A no-deal Brexit would force Airbus out of the UK, with the company saying that due to the disruption involved it would have to hold an additional €1bn of buffer stock, which doesn’t take into account the lead time of its aircraft building and logistics disruptions.
As it is, an ‘orderly Brexit’ may create supply chain difficulties.
According to a risk assessment by Airbus, the effects of a no-deal Brexit would be catastrophic. Every week of unrecoverable delay would entail material working capital impact, re-allocation cost, cost for inefficient work, penalty payments to customers and up to €1 billion loss of turnover.
Airbus employs 14,000 people in the UK across four sites, and supports more than 110,000 jobs in the direct supply chain here.
It said: “Airbus has more than 4,000 suppliers in UK and an integrated supply chain with parts crossing the Channel multiple times. This is operated on a just-in-time basis relying on frictionless trade today provided by the combination of the EU Customs Union and Single Market rules. Any change in customs procedures, logistics and environmental standards would have major industrial and cost impact.”
And, Airbus said: “It would force Airbus to reconsider its footprint in the country, its investments in the UK and at large its dependency on the UK (with many potential undesirable consequences such as repatriating competencies, patents, revisit Research and Development footprint, reduce UK’s weight in the supply chain etc.…).”

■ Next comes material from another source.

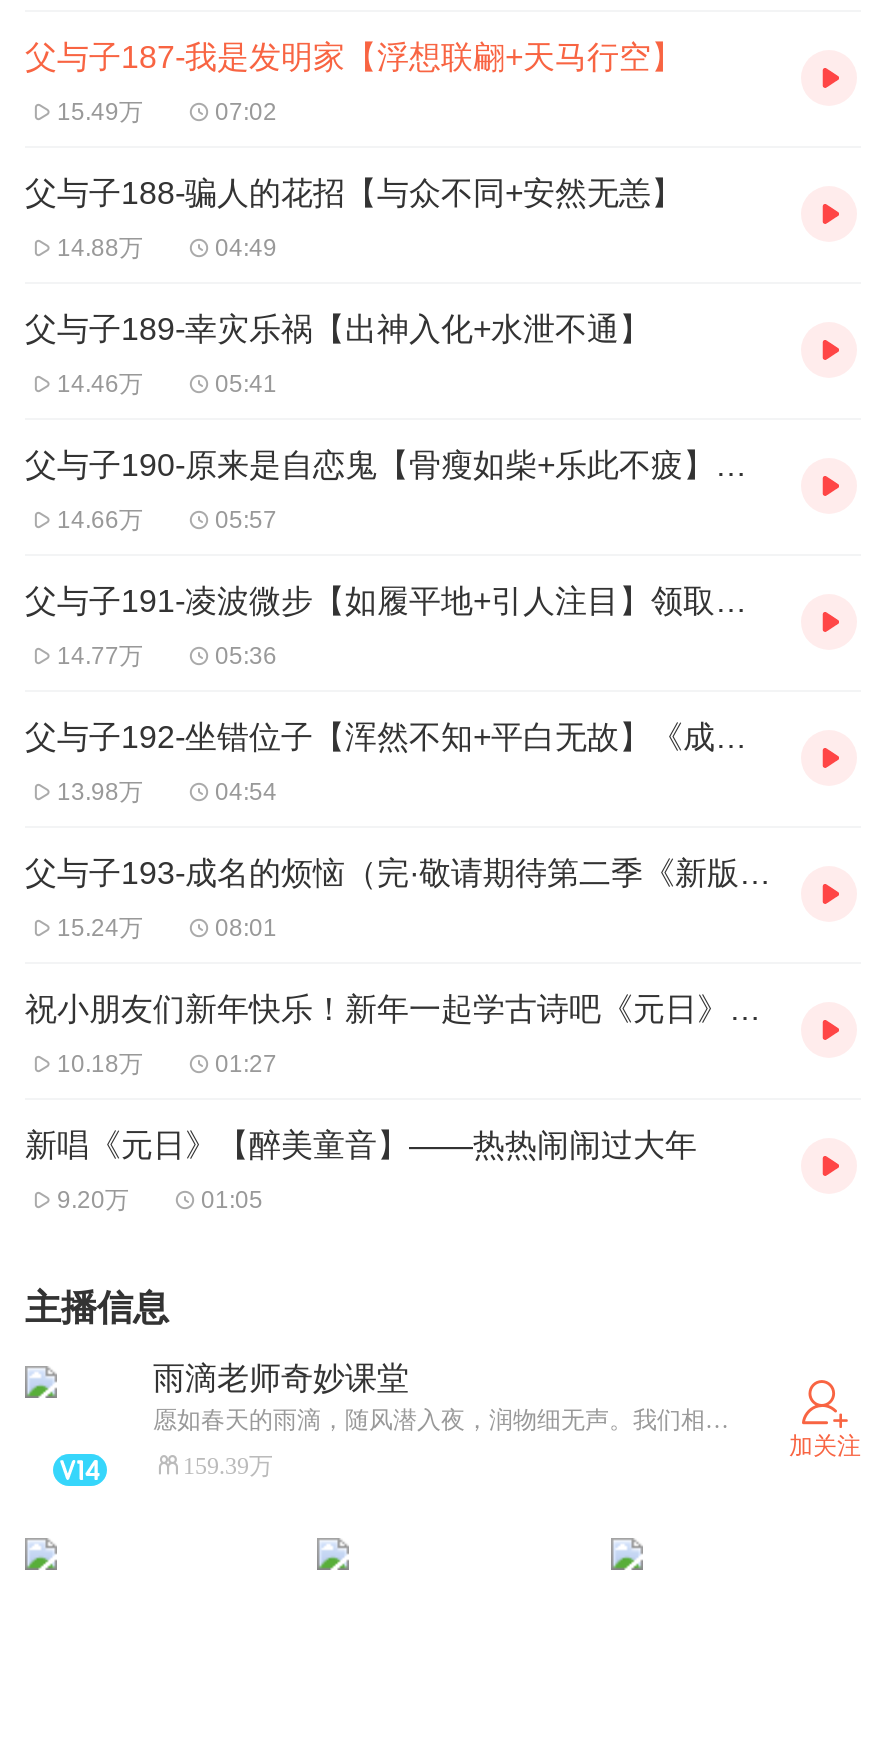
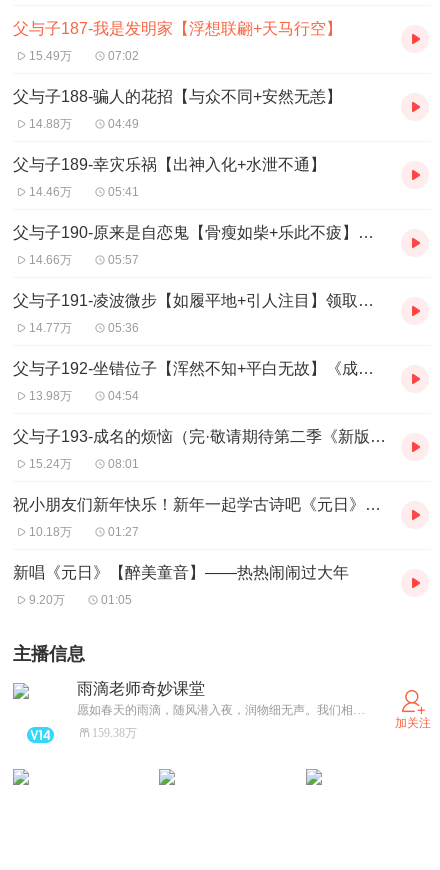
- 159.39万
+ 159.38万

The risk assessment also considered the results of an orderly Brexit with an agreement and transition period.
It said: “Though a much better outcome than a no deal scenario, this way forward would still pose a significant amount of risk and be difficult to manage as the proposed transition phase seems too short for governments to agree on all important open points, and for Airbus and its tier one suppliers to agree and implement all changes with their extensive UK supply chain.”